GEM-benchmark / NL-Augmenter

It seems Spacy's tokenizer behaves differently when I run pytest -s --t=emojify and pytest -s --t=light --f=light.

For example, I added the following snippet in my generate() function:

print([str(t) for t in self.nlp(sentence)])

With input sentence "Apple is looking at buying U.K. startup for $132 billion."

pytest -s --t=emojify gives:

['Apple', 'is', 'looking', 'at', 'buying', 'U.K.', 'startup', 'for', '$', '132', 'billion', '.']

However, pytest -s --t=light --f=light gives:

['Apple', 'is', 'looking', 'at', 'buying', 'U.K.', 'startup', 'for', '$1', '32', 'billion.']

I use the fowling code to load spacy:

import spacy
from initialize import spacy_nlp
self.nlp = spacy_nlp if spacy_nlp else spacy.load("en_core_web_sm")

It looks very strange. Am I overlooking something?

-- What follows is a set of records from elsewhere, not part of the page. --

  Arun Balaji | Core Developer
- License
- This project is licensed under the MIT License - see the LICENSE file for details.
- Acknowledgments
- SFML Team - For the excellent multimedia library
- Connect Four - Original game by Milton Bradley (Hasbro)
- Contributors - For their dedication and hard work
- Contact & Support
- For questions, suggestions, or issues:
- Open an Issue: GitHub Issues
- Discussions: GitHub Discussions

Is it possible some other tasks overwrite the tokenizer of the global spacy_nlp?

For example,

NL-Augmenter/transformations/negate_strengthen/transformation.py

Lines 56 to 61 in 1275179

    
           # initialise 
        
           self.nlp = spacy_nlp if spacy_nlp else spacy.load("en_core_web_sm") 
        
           self.nlp.tokenizer = Tokenizer( 
        
               self.nlp.vocab,  
        
               prefix_search=re.compile('''^\\$[a-zA-Z0-9]''').search 
        
               )

But this task (negate...) would have run after my emojify task based on the alphabetical order 🤔. I am not sure if using a global spacy_nlp might be a concern to test all cases sequentially.

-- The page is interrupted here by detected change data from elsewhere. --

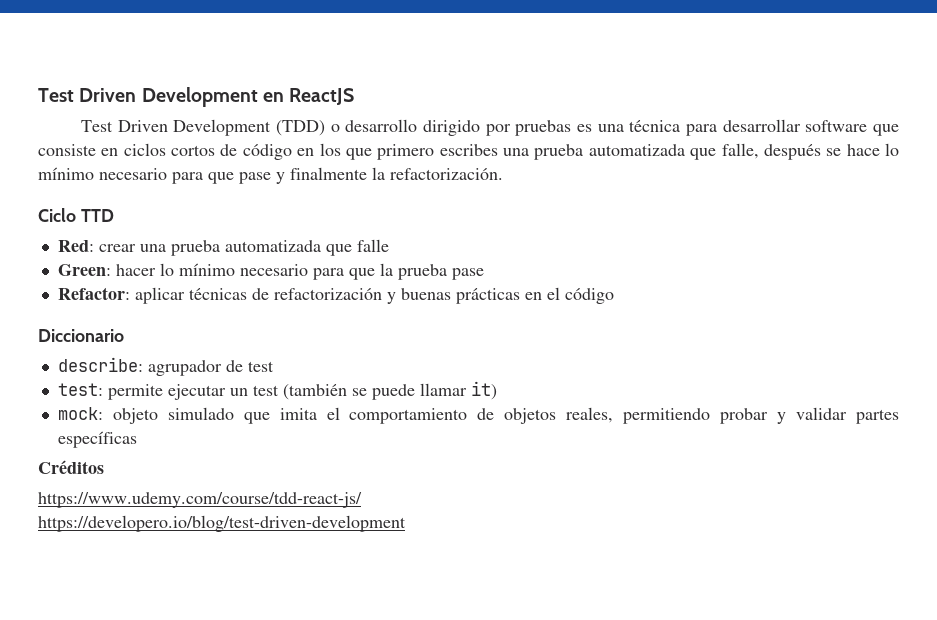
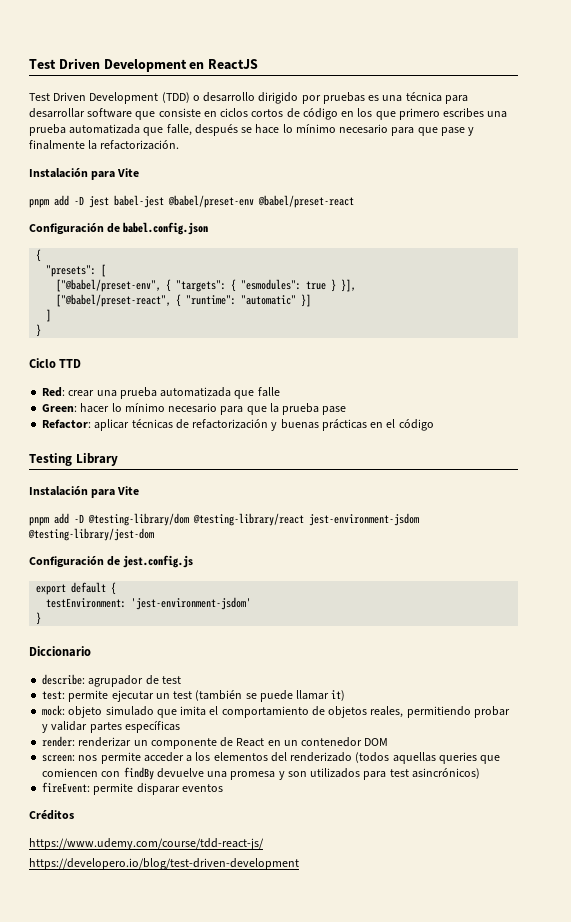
  Test Driven Development (TDD) o desarrollo dirigido por pruebas es una técnica para desarrollar software que consiste en ciclos cortos de código en los que primero escribes una prueba automatizada que falle, después se hace lo mínimo necesario para que pase y finalmente la refactorización.
+ Instalación para Vite
+ pnpm add -D jest babel-jest @babel/preset-env @babel/preset-react
+ Configuración de babel.config.json
+ {
+ "presets": [
+ ["@babel/preset-env", { "targets": { "esmodules": true } }],
+ ["@babel/preset-react", { "runtime": "automatic" }]
+ ]
+ }
+ Testing Library
+ Instalación para Vite
+ pnpm add -D @testing-library/dom @testing-library/react jest-environment-jsdom @testing-library/jest-dom
+ Configuración de jest.config.js
+ export default {
+ testEnvironment: 'jest-environment-jsdom'
+ }
+ render: renderizar un componente de React en un contenedor DOM
+ screen: nos permite acceder a los elementos del renderizado (todos aquellas queries que comiencen con findBy devuelve una promesa y son utilizados para test asincrónicos)
+ fireEvent: permite disparar eventos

Hi @xiaohk: What you're suspecting might be right. Could you try to reset the tokenizer in your code to its Defaults and see if the pytest goes through in both the cases?

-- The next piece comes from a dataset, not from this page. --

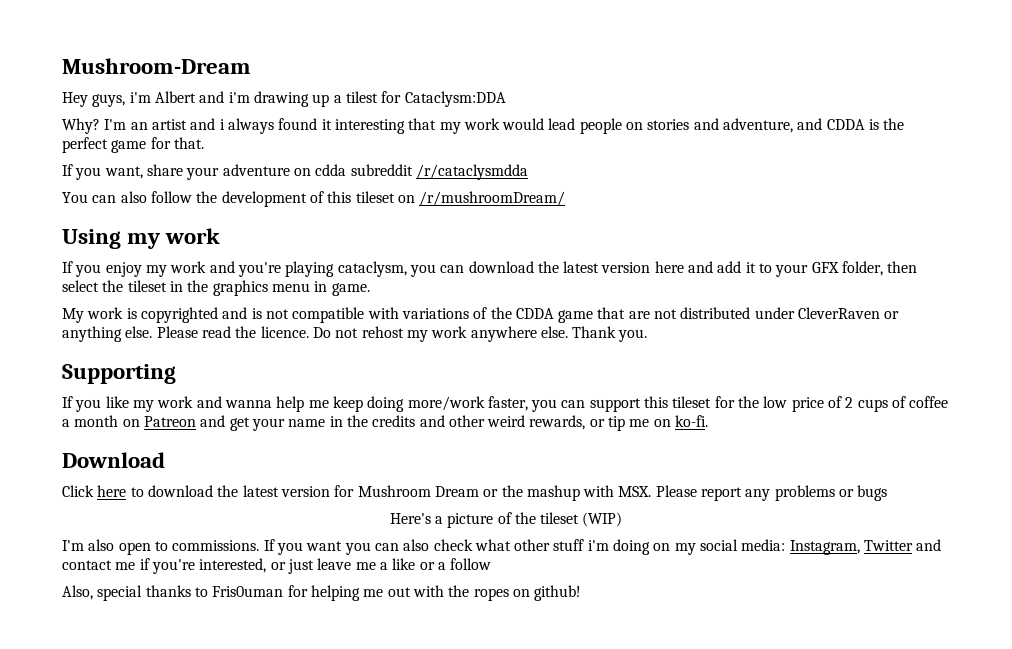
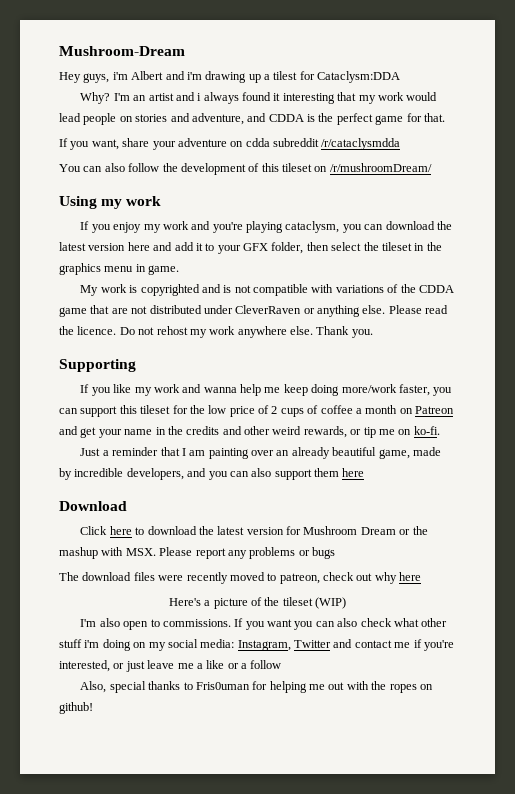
+ Just a reminder that I am painting over an already beautiful game, made by incredible developers, and you can also support them here
+ The download files were recently moved to patreon, check out why here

from spacy.util import compile_prefix_regex, compile_suffix_regex, compile_infix_regex
from spacy.tokenizer import Tokenizer

nlp = spacy_nlp if spacy_nlp else spacy.load('en_core_web_sm')
rules = nlp.Defaults.tokenizer_exceptions
infix_re = compile_infix_regex(nlp.Defaults.infixes)
prefix_re = compile_prefix_regex(nlp.Defaults.prefixes)
suffix_re = compile_suffix_regex(nlp.Defaults.suffixes)

nlp.tokenizer = Tokenizer(
        nlp.vocab,
        rules = rules,
        prefix_search=prefix_re.search,
        suffix_search=suffix_re.search,
        infix_finditer=infix_re.finditer,
    )

Thanks @AbinayaM02! Yeah, defaulting the tokenizer solves the problem!

However, it only works if I reinitialize the tokenizer in my generate() method. It does not work if I do it in the __init__() of my transformation class. I guess pytest goes two rounds: (1) test constructing transformation objects, (2) then test the generate() function?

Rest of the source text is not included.